Our fetched results controller is lazily initialized like this:

- (NSFetchedResultsController *)fetchedResultsController {
    if (_fetchedResultsController == nil) {
        NSFetchRequest *fetchRequest = [NSFetchRequest fetchRequestWithEntityName:@"Episode"];
        fetchRequest.sortDescriptors = @[ [NSSortDescriptor sortDescriptorWithKey:@"publishedAt" ascending:NO] ];
        _fetchedResultsController = [[NSFetchedResultsController alloc] initWithFetchRequest:fetchRequest
                                                                    managedObjectContext:self.persistenceController.managedObjectContext
                                                                          sectionNameKeyPath:nil
                                                                                   cacheName:nil];
    }

    return _fetchedResultsController;
}

Next we just need to use the fetched results controller to tell our table view how many rows it has:

- (NSInteger)tableView:(UITableView *)tableView numberOfRowsInSection:(NSInteger)section {
    id<NSFetchedResultsSectionInfo> sectionInfo = [self.fetchedResultsController sections][section];
    return [sectionInfo numberOfObjects];
}

Next, when configuring the cell for each individual row, we have to pull out the NSManagedObject and convert it back into our model, so we can use richer properties & behavior that we've defined. This is definitely an uncommon stylistic choice, but we'll run with it to see how it feels.
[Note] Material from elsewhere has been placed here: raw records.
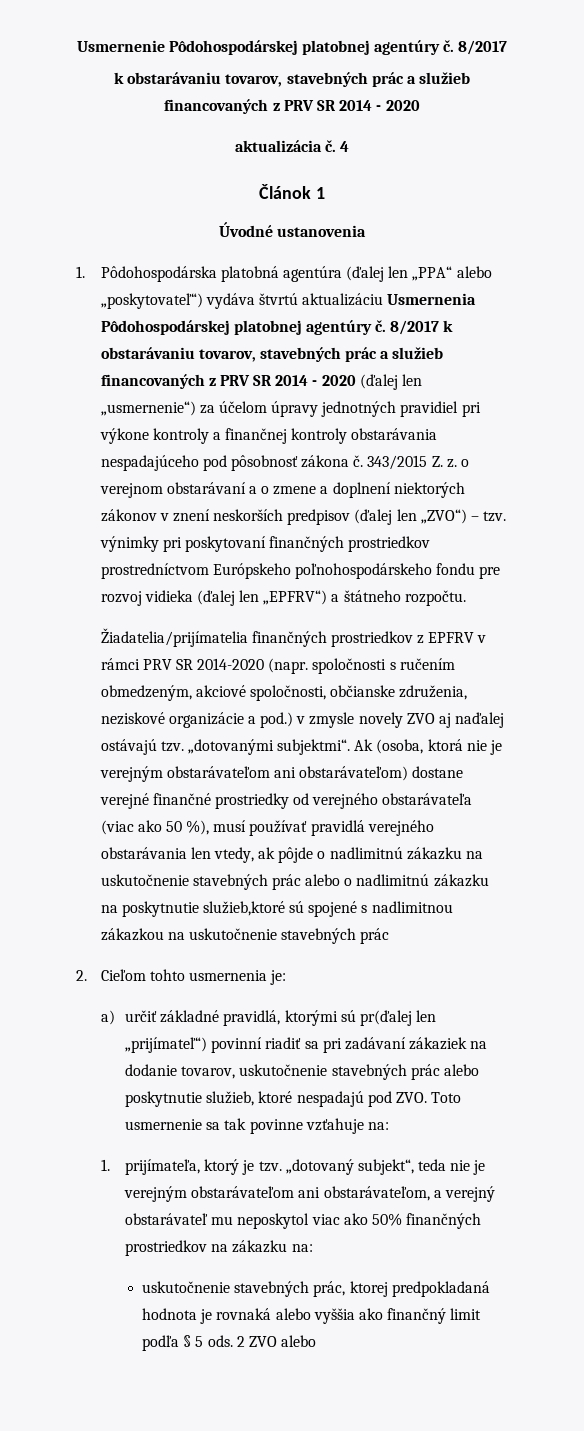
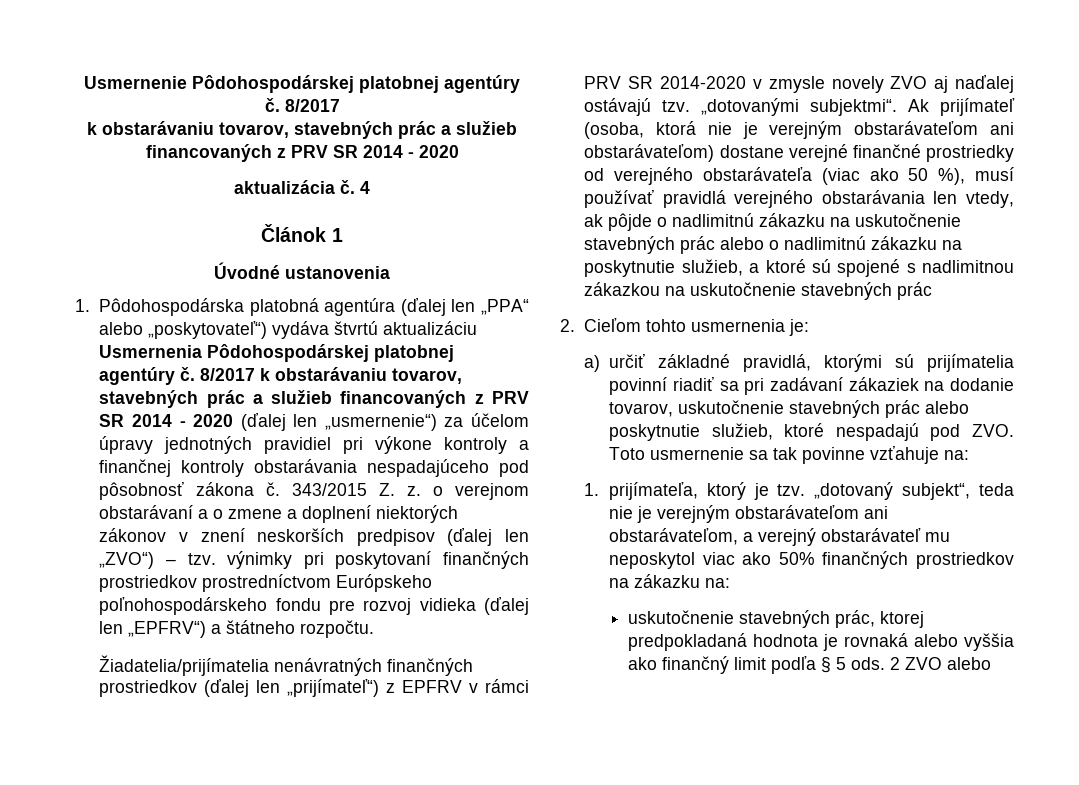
- Žiadatelia/prijímatelia finančných prostriedkov z EPFRV v rámci PRV SR 2014-2020 (napr. spoločnosti s ručením obmedzeným, akciové spoločnosti, občianske združenia, neziskové organizácie a pod.) v zmysle novely ZVO aj naďalej ostávajú tzv.
+ Žiadatelia/prijímatelia nenávratných finančných prostriedkov (ďalej len „prijímateľ“) z EPFRV v rámci PRV SR 2014-2020 v zmysle novely ZVO aj naďalej ostávajú tzv.
- Ak (osoba, ktorá nie je verejným obstarávateľom ani obstarávateľom) dostane verejné finančné prostriedky od verejného obstarávateľa (viac ako 50 %), musí používať pravidlá verejného obstarávania len vtedy, ak pôjde o nadlimitnú zákazku na uskutočnenie stavebných prác alebo o nadlimitnú zákazku na poskytnutie služieb,ktoré sú spojené s nadlimitnou zákazkou na uskutočnenie stavebných prác
+ Ak prijímateľ (osoba, ktorá nie je verejným obstarávateľom ani obstarávateľom) dostane verejné finančné prostriedky od verejného obstarávateľa (viac ako 50 %), musí používať pravidlá verejného obstarávania len vtedy, ak pôjde o nadlimitnú zákazku na uskutočnenie stavebných prác alebo o nadlimitnú zákazku na poskytnutie služieb, a ktoré sú spojené s nadlimitnou zákazkou na uskutočnenie stavebných prác
- a) určiť základné pravidlá, ktorými sú pr(ďalej len „prijímateľ“) povinní riadiť sa pri zadávaní zákaziek na dodanie tovarov, uskutočnenie stavebných prác alebo poskytnutie služieb, ktoré nespadajú pod ZVO. Toto usmernenie sa tak povinne vzťahuje na:
+ a) určiť základné pravidlá, ktorými sú prijímatelia povinní riadiť sa pri zadávaní zákaziek na dodanie tovarov, uskutočnenie stavebných prác alebo poskytnutie služieb, ktoré nespadajú pod ZVO. Toto usmernenie sa tak povinne vzťahuje na:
- (UITableViewCell *)tableView:(UITableView *)tableView cellForRowAtIndexPath:(NSIndexPath *)indexPath {
    EpisodeCell *cell = (EpisodeCell *)[tableView dequeueReusableCellWithIdentifier:@"episodeCell"];
    NSManagedObject *mob = [self.fetchedResultsController objectAtIndexPath:indexPath];
    Episode *episode = [MTLManagedObjectAdapter modelOfClass:[Episode class]
                                           fromManagedObject:mob
                                                       error:nil];

    cell.titleLabel.text = episode.title;
    cell.descriptionLabel.text = episode.episodeDescription;
    cell.thumbnailImageView.imageURL = episode.thumbnailImageUrl;

    return cell;
}

Now if you run the app, you should see your rows on the screen.

Responding to changes

To respond to changes to the underlying core data model, we can use NSFetchedResultsControllerDelegate.
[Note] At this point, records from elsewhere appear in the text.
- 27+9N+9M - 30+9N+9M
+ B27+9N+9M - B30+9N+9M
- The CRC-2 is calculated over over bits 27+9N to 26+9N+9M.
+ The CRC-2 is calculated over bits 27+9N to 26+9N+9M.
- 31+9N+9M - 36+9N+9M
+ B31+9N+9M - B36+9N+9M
// change the interface declaration to this:
@interface MasterViewController () <NSFetchedResultsControllerDelegate>

// when creating the controller:
_fetchedResultsController.delegate = self;

Next we need to implement the change callbacks:

#pragma mark - NSFetchedResultsControllerDelegate

- (void)controllerWillChangeContent:(NSFetchedResultsController *)controller {
    _movedIndexPaths = [NSMutableSet set];
    [self.tableView beginUpdates];
}

- (void)controllerDidChangeContent:(NSFetchedResultsController *)controller {
    [self.tableView endUpdates];    
}

- (void)controller:(NSFetchedResultsController *)controller
   didChangeObject:(id)anObject
       atIndexPath:(NSIndexPath *)indexPath
     forChangeType:(NSFetchedResultsChangeType)type
      newIndexPath:(NSIndexPath *)newIndexPath {

    switch (type) {
        case NSFetchedResultsChangeInsert:
            [self.tableView insertRowsAtIndexPaths:@[ newIndexPath ] withRowAnimation:UITableViewRowAnimationAutomatic];
            break;

        case NSFetchedResultsChangeUpdate:
            [self.tableView reloadRowsAtIndexPaths:@[ indexPath ] withRowAnimation:UITableViewRowAnimationNone];
            break;

        case NSFetchedResultsChangeDelete:
            [self.tableView deleteRowsAtIndexPaths:@[ indexPath ] withRowAnimation:UITableViewRowAnimationAutomatic];
            break;

        case NSFetchedResultsChangeMove:
            [self.tableView moveRowAtIndexPath:indexPath toIndexPath:newIndexPath];
            break;

        default:
            break;
    }
}

Fix for a row that changes order and needs an update

In the video I had a bug where the row title changed and the published at changed, causing the sort order to change. The row doesn't update until you scroll away and then back again, basically forcing tableView:cellForRowAtIndexPath: to be called again. One way to get around this is to do the keep track of the moved rows and then manually update them after the batch update has finished. The source code reflects this.